Between 2024 and 2025, the number of jobs is projected to decline by 735, or
one tenth of one percent.
Kary says that closing Colstrip
would produce a “$145 million to $155 million a year tax hit” to the state,
“about 1 in 10 of the dollars the state collects in tax revenue each year.”
Actually, if he had read the BBER study carefully, he would know that $145
million represents the BBER’s estimate of how much lower state revenue from all
sources (not just taxes) will be in 2025. In 2013,
state revenue from those sources was about $8 billion. We don’t know what
that revenue will be in 2025, but something in the neighborhood of $10 billion
is a conservative estimate. In that case, $145 million in reduced revenue will
translate into 1 out of every 69 dollars the state collects, not 1 out of 10,
as Kary would have it.
Kary says that closing Colstrip
will cause “double digit” increases in electricity prices without explaining
what that means (10 percent? 99 percent?) but doesn’t recognize that the BBER study predicts that despite increases
in the cost of living, real per capita disposable income will increase every
single year through 2050, even if Colstrip is entirely closed down. So will
population, the labor force, real pay per job, real pay per worker, real gross
state product, and real total personal income.
If you’re wondering how Kary
managed to so badly garble the results of the BBER study, well, that’s where
the bamboozling comes in. And the outfit doing the bamboozling is none other
than BBER itself.
BBER wanted the impacts of a
Colstrip closure to look as scary as possible, and presented its results so
that would happen. It filled tables and graphs with calculations of what it
called losses – the difference in what would happen with and without Colstrip
being shut down – and suggested closure was a calamity in the making. And Kary
bought it.
The only way Kary could have
known that virtually every meaningful measure of economic performance would continuously
improve, even after Colstrip was completely shut down, would have been to dig
around in the numbers in an appendix, because BBER never bothered to point those
results out.
The only way Kary could have known
that the “losses” depicted in the study were not declines, and not comparable
to real recessionary declines, would have been to read the fine print, because
BBER itself didn’t succeed in avoiding that particular confusion.

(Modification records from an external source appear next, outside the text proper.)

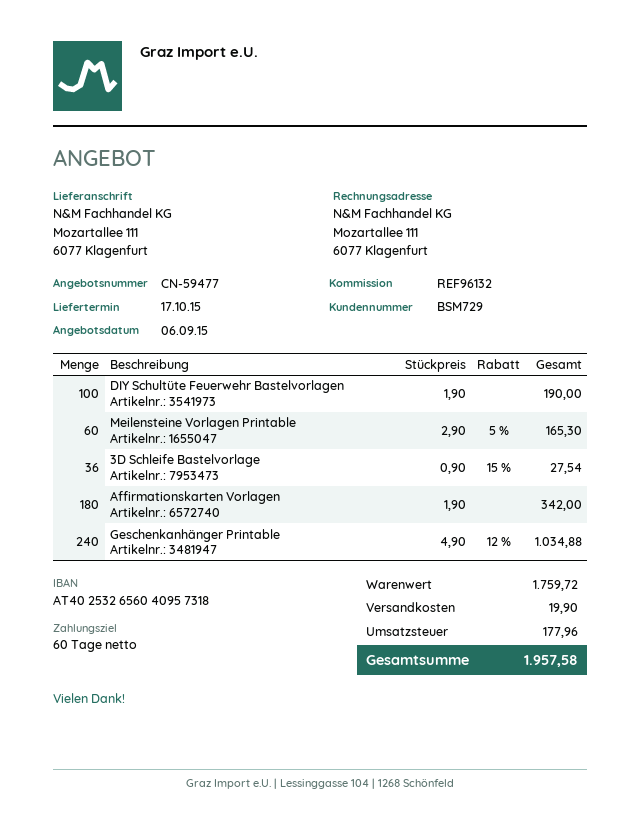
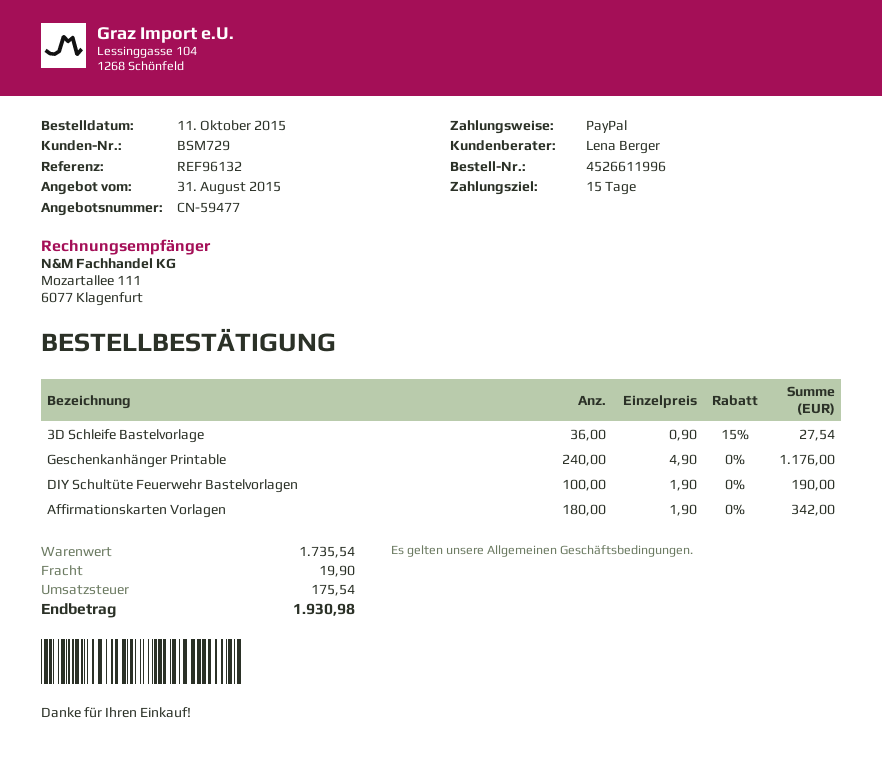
quote date: 2015-09-06 -> 2015-08-31
payment terms: 60 days -> 15 days
Meilensteine Vorlagen Printable: 60 x 2.90 - 5% = 165.30 -> none
Geschenkanhänger Printable: 240 x 4.90 - 12% = 1034.88 -> 240 x 4.90 = 1176.00
subtotal: 1759.72 -> 1735.54
tax: 177.96 -> 175.54
total: 1957.58 -> 1930.98

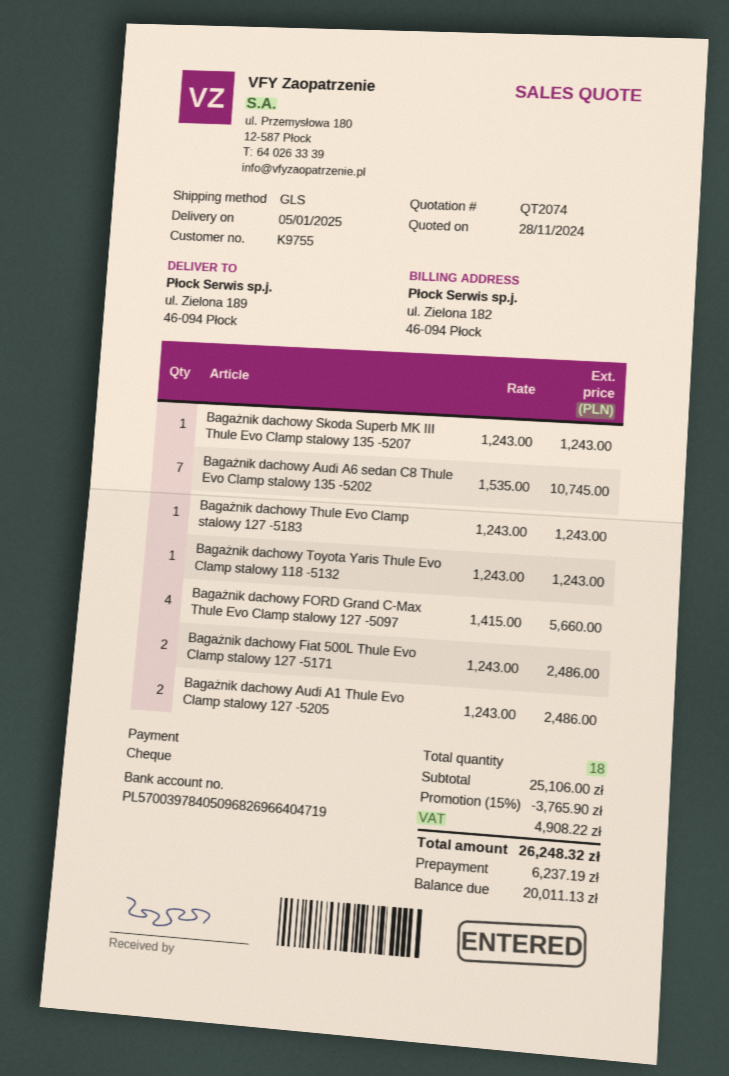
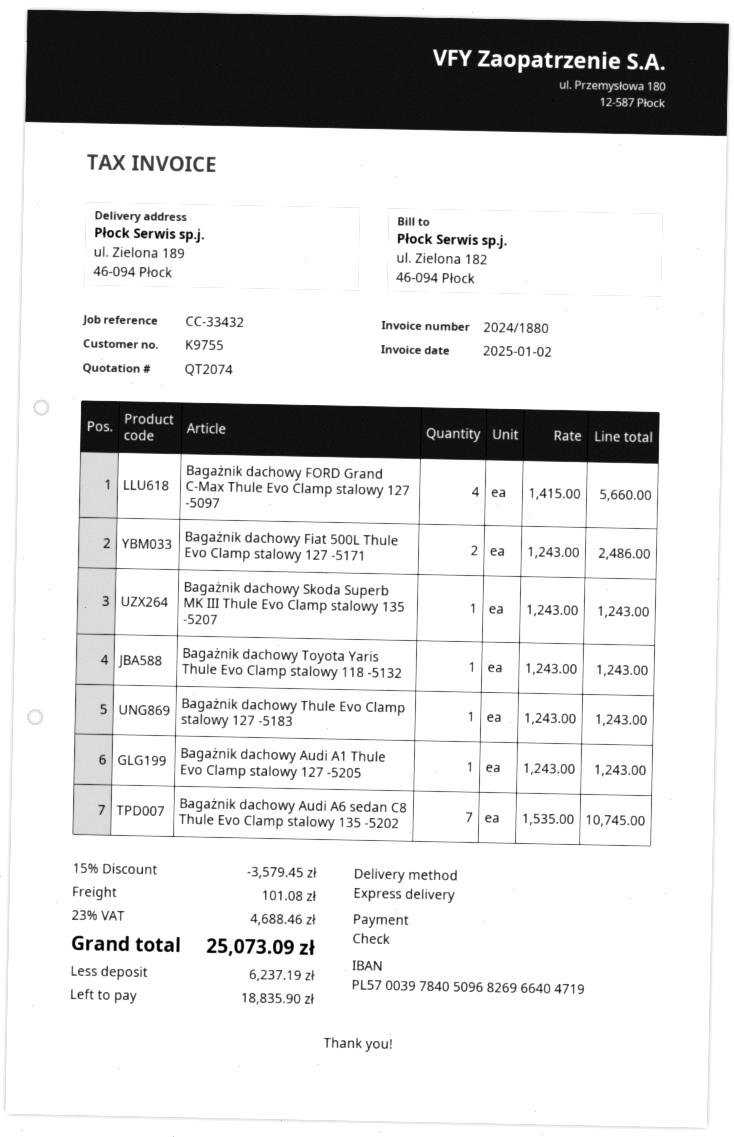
shipping method: GLS -> express
Bagażnik dachowy Audi A1 Thule Evo Clamp stalowy 127 -5205: 2 x 1243.00 = 2486.00 -> 1 x 1243.00 = 1243.00
discount: 15% = 3765.90 -> 15% = 3579.45
shipping: none -> 101.08
tax: 4908.22 -> 4688.46
total: 26248.32 -> 25073.09
balance: 20011.13 -> 18835.90

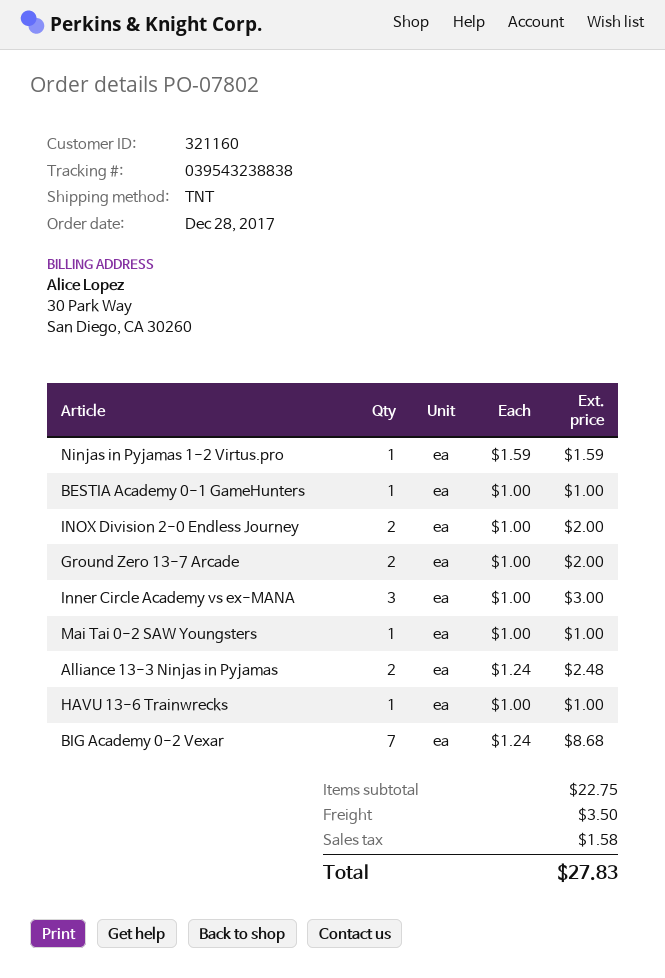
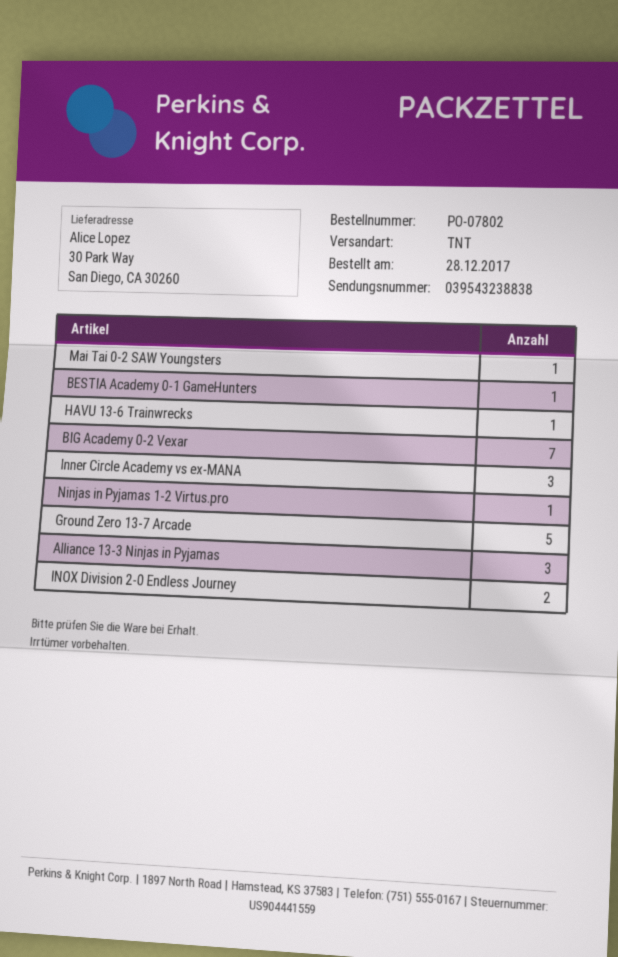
Ground Zero 13-7 Arcade: 2 -> 5
Alliance 13-3 Ninjas in Pyjamas: 2 -> 3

The only way Kary could have known
that the “losses” BBER attributed to closure were quite small in percentage
terms, or that they would quickly be erased by normal growth, was again to have
gone to the numbers in the appendix, because BBER never told him that.
The only way Kary could have known
that real per capita income would continue to increase despite higher
electricity prices was, you guessed it, to have gone to the numbers and
calculated it for himself, since BBER never did it for him.
For a lot of people, including
Doug Kary, whether or not Colstrip closes down is a make or break question when
it comes to implementing the Clean Power Plan. That concern is not hard to
understand, particularly when it’s coming from the people who live and work in
Colstrip. But from a statewide perspective, it’s important not to go off half
cocked here, and make decisions based on a contorted view of their consequences.
None of us, including Doug Kary, is well served by having the wool pulled over
our eyes.
*For example, when a farmer sells
barley to a brewery, the barley is included in the economy’s output for the
first time. When the brewery sells a keg to your favorite watering hole, the
barley is counted again, transformed into beer. And when the bartender draws
you a pint, it’s counted a third time.
** It’s hard to avoid concluding that BBER used sales rather than GDP because a “loss” of $1.5 billion sounds scarier than a loss of $1 billion.
** It’s hard to avoid concluding that BBER used sales rather than GDP because a “loss” of $1.5 billion sounds scarier than a loss of $1 billion.